__Task to complete__.
What you give back must match the data exactly, minus the pictures.

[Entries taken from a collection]
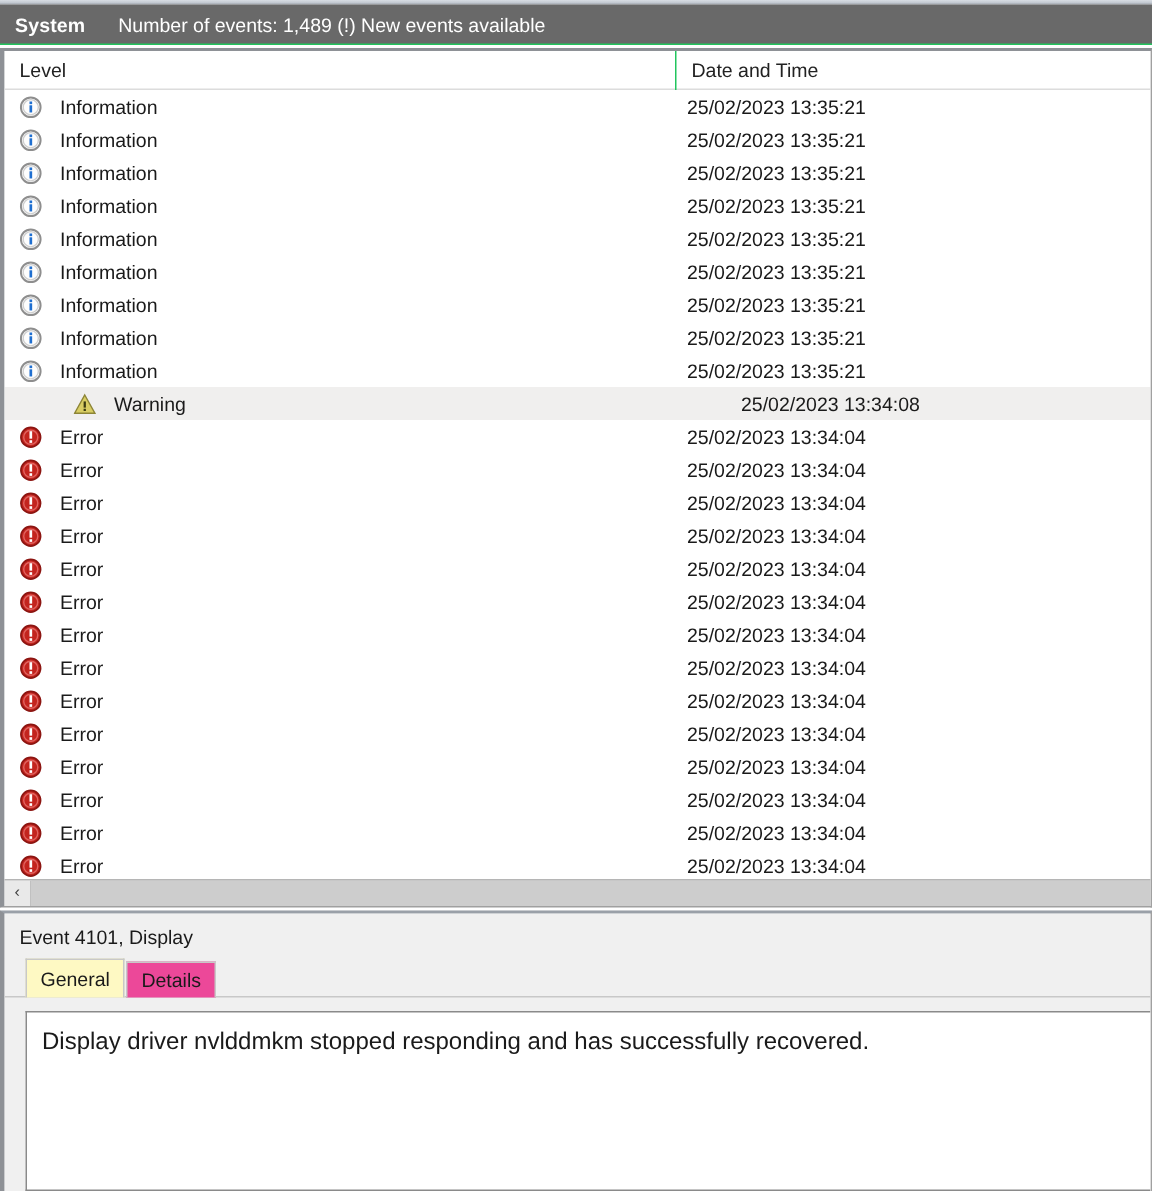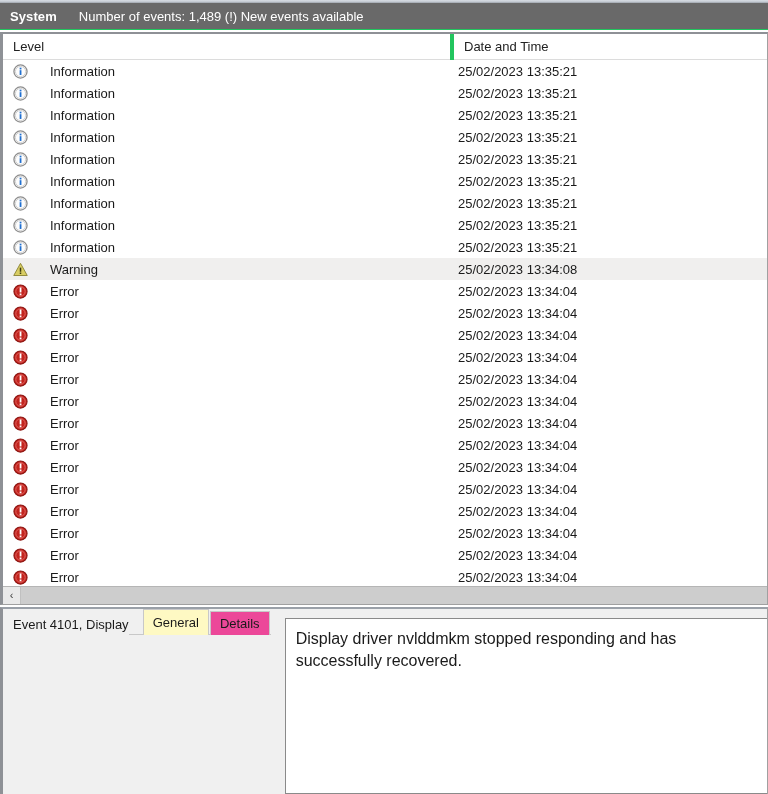--- a/index.html
+++ b/index.html
@@ -77,44 +77,44 @@
     color: #222;
   }
   .col-header .ch {
     height: 26px;
     display: flex;
     align-items: center;
     padding-left: 10px;
     position: relative;
   }
   .col-header .ch-level { width: 447px; }
-  .col-header .ch-date  { flex: 1; border-left: 4px solid #22c55e; }
+  .col-header .ch-date  { flex: 1; border-left: 1px solid #22c55e; }
 
   .rows {
     flex: 1;
     overflow: hidden;
     background: #ffffff;
   }
 
   .row {
     height: 22px;
     display: flex;
     align-items: center;
     font-size: 13px;
     color: #1a1a1a;
     background: #ffffff;
   }
-  .row.selected { background: #f0efee; }
+  .row.selected { background: #f0efee; padding-left: 36px; }
 
   .cell-level {
     width: 447px;
     display: flex;
     align-items: center;
     padding-left: 10px;
-    gap: 22px;
+    gap: 12px;
     overflow: hidden;
     white-space: nowrap;
   }
   .cell-date {
     flex: 1;
     padding-left: 8px;
     white-space: nowrap;
     overflow: hidden;
   }
 
@@ -145,21 +145,21 @@
 
   
   .detail-pane {
     flex: 1;
     margin-top: 2px;
     border-left: 3px solid #8e9196;
     border-top: 2px solid #9aa0a8;
     border-right: 1px solid #a0a0a0;
     background: #f0f0f0;
     display: flex;
-    flex-direction: row;
+    flex-direction: column;
     overflow: hidden;
   }
 
   .detail-title {
     flex: none;
     height: 30px;
     display: flex;
     align-items: center;
     padding-left: 10px;
     font-size: 13px;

__Response to the task__.
--- a/index.html
+++ b/index.html
@@ -77,44 +77,44 @@
     color: #222;
   }
   .col-header .ch {
     height: 26px;
     display: flex;
     align-items: center;
     padding-left: 10px;
     position: relative;
   }
   .col-header .ch-level { width: 447px; }
-  .col-header .ch-date  { flex: 1; border-left: 4px solid #22c55e; }
+  .col-header .ch-date  { flex: 1; border-left: 1px solid #22c55e; }
 
   .rows {
     flex: 1;
     overflow: hidden;
     background: #ffffff;
   }
 
   .row {
     height: 22px;
     display: flex;
     align-items: center;
     font-size: 13px;
     color: #1a1a1a;
     background: #ffffff;
   }
-  .row.selected { background: #f0efee; }
+  .row.selected { background: #f0efee; padding-left: 36px; }
 
   .cell-level {
     width: 447px;
     display: flex;
     align-items: center;
     padding-left: 10px;
-    gap: 22px;
+    gap: 12px;
     overflow: hidden;
     white-space: nowrap;
   }
   .cell-date {
     flex: 1;
     padding-left: 8px;
     white-space: nowrap;
     overflow: hidden;
   }
 
@@ -145,21 +145,21 @@
 
   
   .detail-pane {
     flex: 1;
     margin-top: 2px;
     border-left: 3px solid #8e9196;
     border-top: 2px solid #9aa0a8;
     border-right: 1px solid #a0a0a0;
     background: #f0f0f0;
     display: flex;
-    flex-direction: row;
+    flex-direction: column;
     overflow: hidden;
   }
 
   .detail-title {
     flex: none;
     height: 30px;
     display: flex;
     align-items: center;
     padding-left: 10px;
     font-size: 13px;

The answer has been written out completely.